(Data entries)
=== Section Start ===

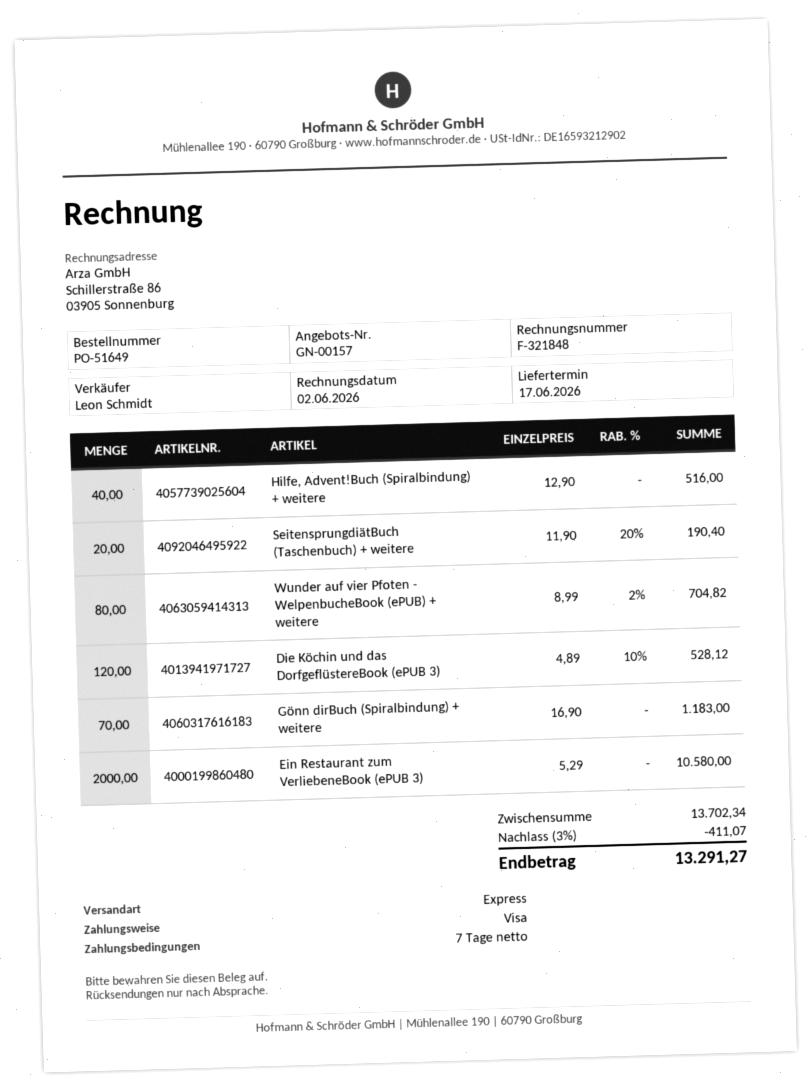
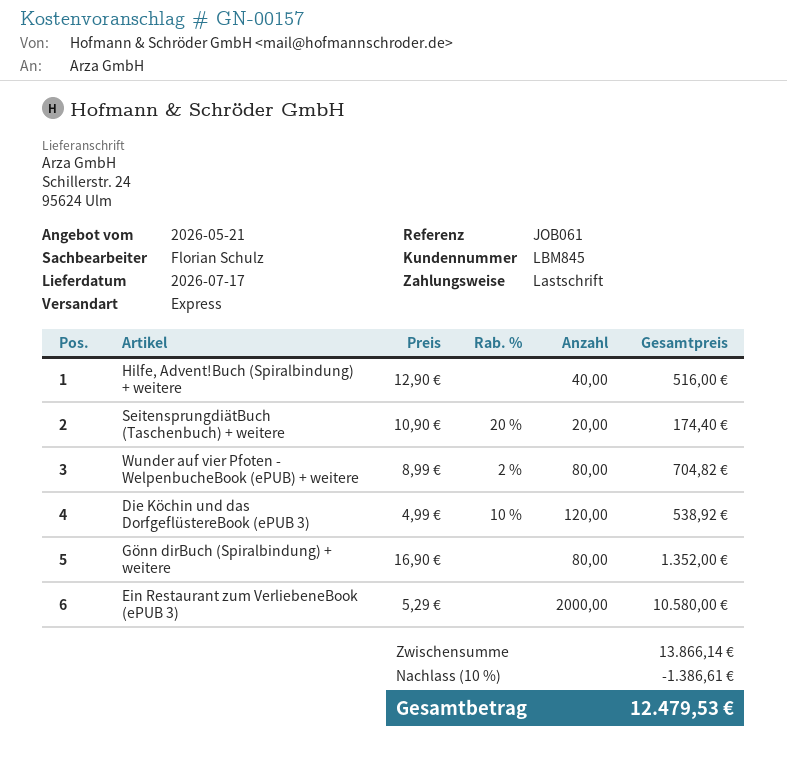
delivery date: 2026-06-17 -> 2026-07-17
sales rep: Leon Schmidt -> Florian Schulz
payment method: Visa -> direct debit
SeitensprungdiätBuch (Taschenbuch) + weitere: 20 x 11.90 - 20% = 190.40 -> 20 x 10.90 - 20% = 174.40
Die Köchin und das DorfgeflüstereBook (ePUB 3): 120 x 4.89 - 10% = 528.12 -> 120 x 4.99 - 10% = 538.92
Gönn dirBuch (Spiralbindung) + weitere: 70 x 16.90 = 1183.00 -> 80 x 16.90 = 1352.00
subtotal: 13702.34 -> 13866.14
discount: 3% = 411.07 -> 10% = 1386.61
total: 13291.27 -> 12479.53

=== Section End ===
=== Section Start ===

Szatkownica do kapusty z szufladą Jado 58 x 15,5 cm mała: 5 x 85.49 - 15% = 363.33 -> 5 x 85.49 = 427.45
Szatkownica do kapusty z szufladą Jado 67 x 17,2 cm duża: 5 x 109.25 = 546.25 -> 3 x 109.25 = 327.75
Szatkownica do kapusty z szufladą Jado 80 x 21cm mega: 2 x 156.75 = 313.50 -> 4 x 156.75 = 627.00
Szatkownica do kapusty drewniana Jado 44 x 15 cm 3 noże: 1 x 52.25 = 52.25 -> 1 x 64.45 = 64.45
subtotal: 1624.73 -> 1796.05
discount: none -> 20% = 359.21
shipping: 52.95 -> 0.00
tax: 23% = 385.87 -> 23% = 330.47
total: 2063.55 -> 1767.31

=== Section End ===
=== Section Start ===

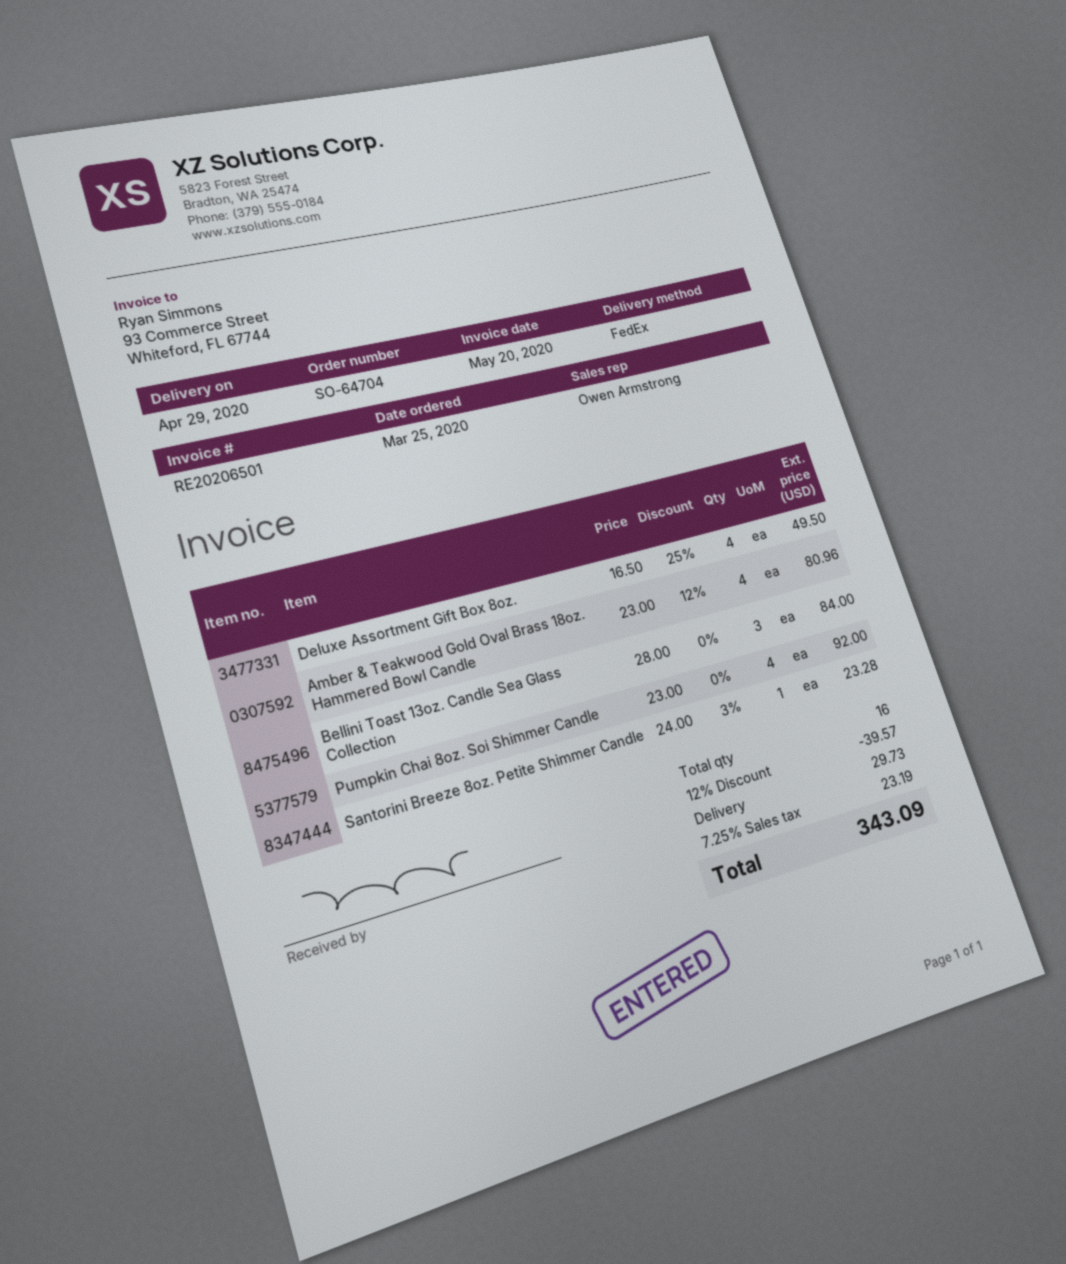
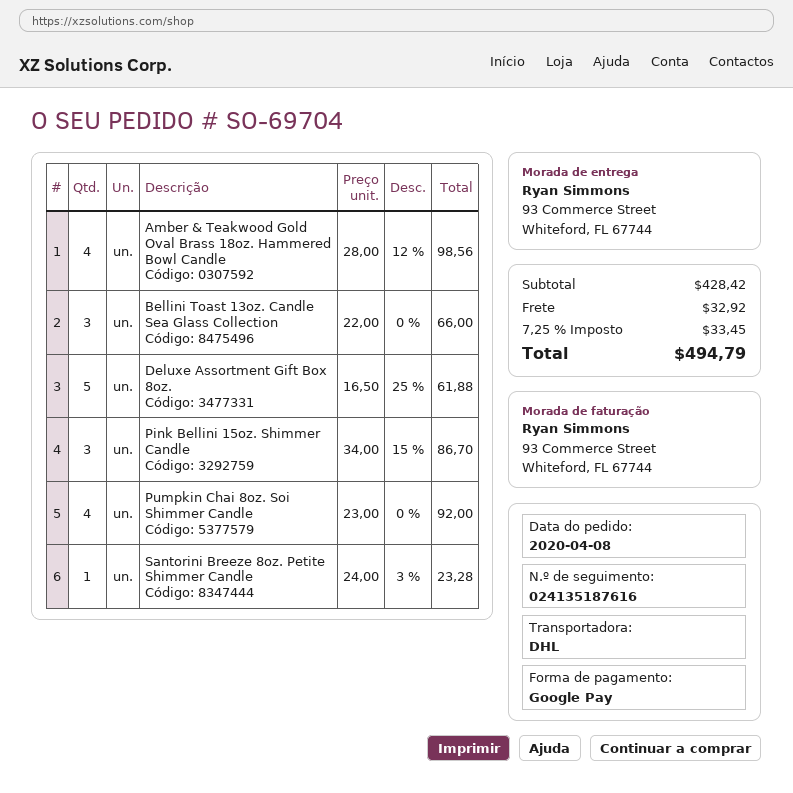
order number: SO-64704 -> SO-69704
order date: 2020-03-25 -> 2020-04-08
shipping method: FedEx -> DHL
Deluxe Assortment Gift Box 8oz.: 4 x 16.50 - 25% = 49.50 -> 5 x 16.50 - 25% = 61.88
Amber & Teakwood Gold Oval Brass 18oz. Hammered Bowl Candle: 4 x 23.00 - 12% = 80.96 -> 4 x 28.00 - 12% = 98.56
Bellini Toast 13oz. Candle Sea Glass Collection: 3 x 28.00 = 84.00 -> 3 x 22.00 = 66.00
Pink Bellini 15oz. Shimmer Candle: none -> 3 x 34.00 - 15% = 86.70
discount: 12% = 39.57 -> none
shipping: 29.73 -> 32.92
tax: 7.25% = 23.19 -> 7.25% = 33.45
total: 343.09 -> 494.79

=== Section End ===

Goal of the exercise: Please give back, exactly as it stands above, the stretch from the line with "subtotal: 1624.73 -> 1796.05" through the line with "total: 2063.55 -> 1767.31", and no line outside it.

Exercise output:
subtotal: 1624.73 -> 1796.05
discount: none -> 20% = 359.21
shipping: 52.95 -> 0.00
tax: 23% = 385.87 -> 23% = 330.47
total: 2063.55 -> 1767.31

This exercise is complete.